Re: Futures

The ‘await’ keyword in C# is paired with a special function declaration (similar to function* as proposed for ES6) that can be used in one of three ways:

async void Foo() { ... }
async Task Foo() { ... }
async Task<T> Foo() { ... }

The ‘async’ keyword here flags the method for special case handing by the compiler to turn the function body into a state machine.  The kind of state machine generated is based on the return type of the method signature.

The “async void” method creates a state machine that inherently throws any unhandled exception to the UnhandledException trap/event of the AppDomain.  This is often useful for a “fire-and-forget” operation where the caller is not concerned with the result.  An “async void" method cannot be awaited by the caller as it has no return type.

The “async Task” method signature creates a state machine that returns a Task (nee Future) that will eventually signal the successful completion or the exception thrown by the function.  It is roughly analogous to a “void” method signature as it has no result, and the Task is only used for further “await” expressions or defining continuations using .ContinueWith (analog to Future#then).  As the method returns a Task, any exception from the method will not be thrown to the AppDomain and therefore should be “await”ed appropriately (alternatively, the Task.Wait() method can be called that will block the current thread until the task completes and will throw any unhandled exceptions).

The “async Task<T>” method signature creates a state machine that returns a Task<T> that will provide either the eventual return value (of type T) or throw the exception. As with “async Task”, the exception must be explicitly handled by the caller either through an “await”, ContinueWith, or Wait.

Providing a special syntax for an ES function (either function* or function^) only goes half way to solving the issues of supporting “await”, as it would require some additional special ​effort to handle Future swallowing or bubbling the exception.

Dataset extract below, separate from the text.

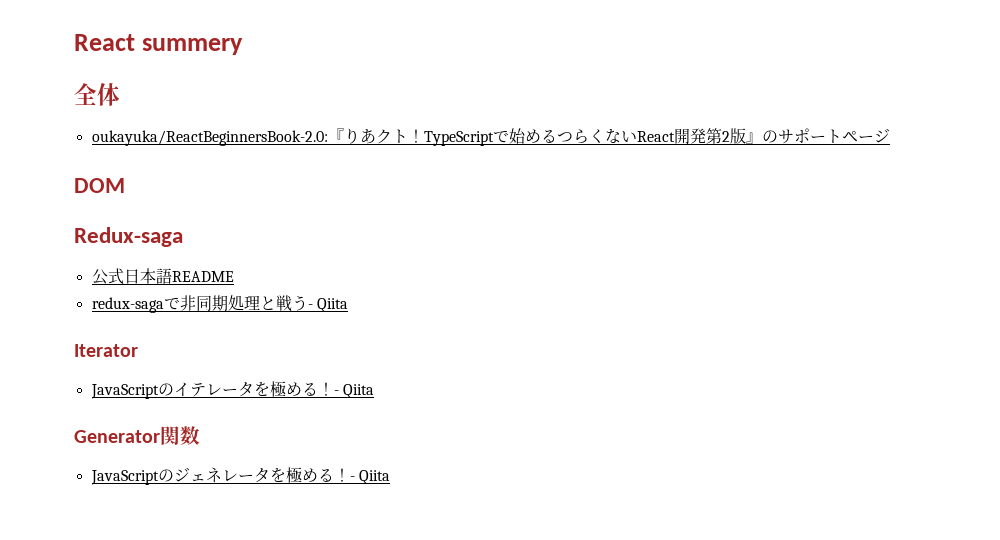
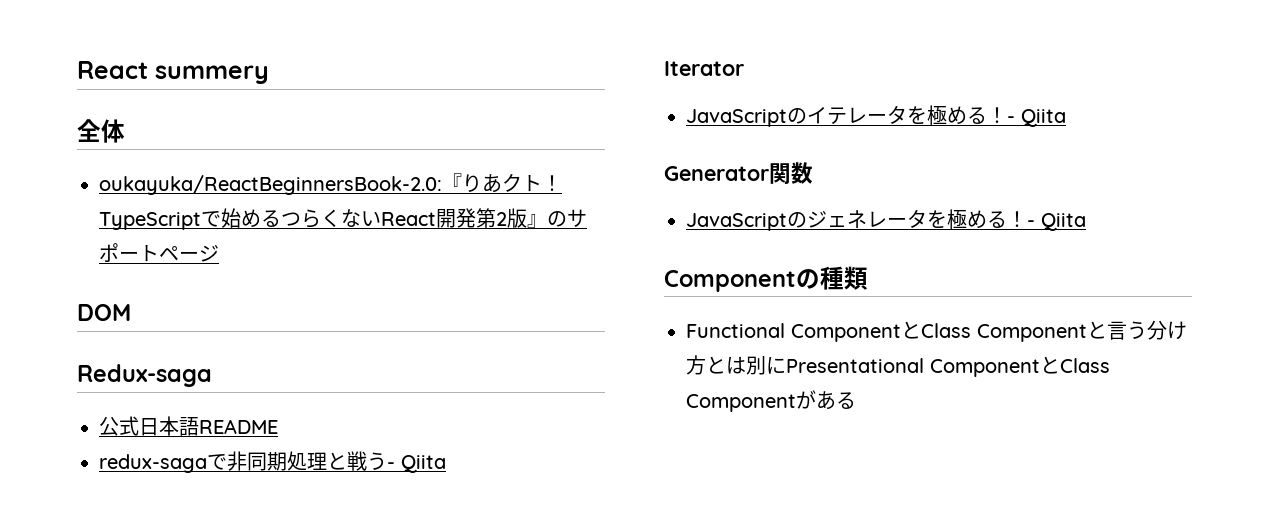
+ Componentの種類
+ Functional ComponentとClass Componentと言う分け方とは別にPresentational ComponentとClass Componentがある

I have been experimenting with an (unofficial & unsupported) fork of TypeScript that supports ES6 generators by transpiling into a state machine in the function body. Albeit slower than a native implementation, it allows for some experimentation with the syntax in any ES5 compatible browser.  TypeScript has the advantage of static type checking during compile time, which allows me to mimic the C# behavior for the “async” keyword. As such I also have been experimenting with adding async/await to TypeScript and early indicators show that its is a very convenient way of handling asynchronous development flows. An example of a async method in this implementation looks something like:

class AuthAPI {
    async getAuthProvidersAsync(): Promise {
        var providers = await HttpRequestAsync.get(acsUrl, settings);
        return JSON.parse(providers);
    }
}

class AuthView {
    providers = ko.observableArray();
    async load(): void {
        var authAPI = new AuthAPI();
        var providers = <IAuthProvider[]>await authAPI.getAuthProvidersAsync();
        this.providers(providers);
    }
}

As opposed to the non-await implementation (with Futures/Promises):

class AuthAPI {
    getAuthProvidersAsync(): Promise {
        return HttpRequestAsync.get(acsUrl, settings)
            .then(p => JSON.parse(p));
    }
}

class AuthView {
    providers = ko.observableArray();
    load(): void {
        var authAPI = new AuthAPI();
        authAPI.done((providers: IAuthProvider[]) => {
            this.providers(providers);
        });
    }
}

While this example may not show a lot of power, imagine an async polling mechanism:

class AppAPI {
   async waitFor(eventId: string): Promise {
     while (true) {
         var result = await HttpRequestAsync.get(eventUri + “?eventId=” + eventId);
         var obj = JSON.parse(result);
         if (obj.complete) {
             return obj.url;
         }
         await Promise.sleep(500);
     }
   }
}

Writing that using then is much more cumbersome:

class AppAPI {
    waitFor(eventId: string): Promise {
      return new Promise(resolver => {
        var awaiter = () => {
            HttpRequestAsync.get(eventUri + “?eventId=” + eventId).done(result => {
                try {
                    var obj = JSON.parse(result);
                    if (obj.complete) {
                        resolver.resolve(obj.url);
                        return;
                    }
                    setTimeout(awaiter, 500);
                }
                catch (e) {
                    resolver.reject(e);
                }
            }, resolver.reject);
            awaiter();
        }
      });
    }
}

Adding “await” would be a valuable addition to the language, assuming we can solve the “swallowed exception” issues, or at least call out that it is a caveat to developers that should be handled explicitly.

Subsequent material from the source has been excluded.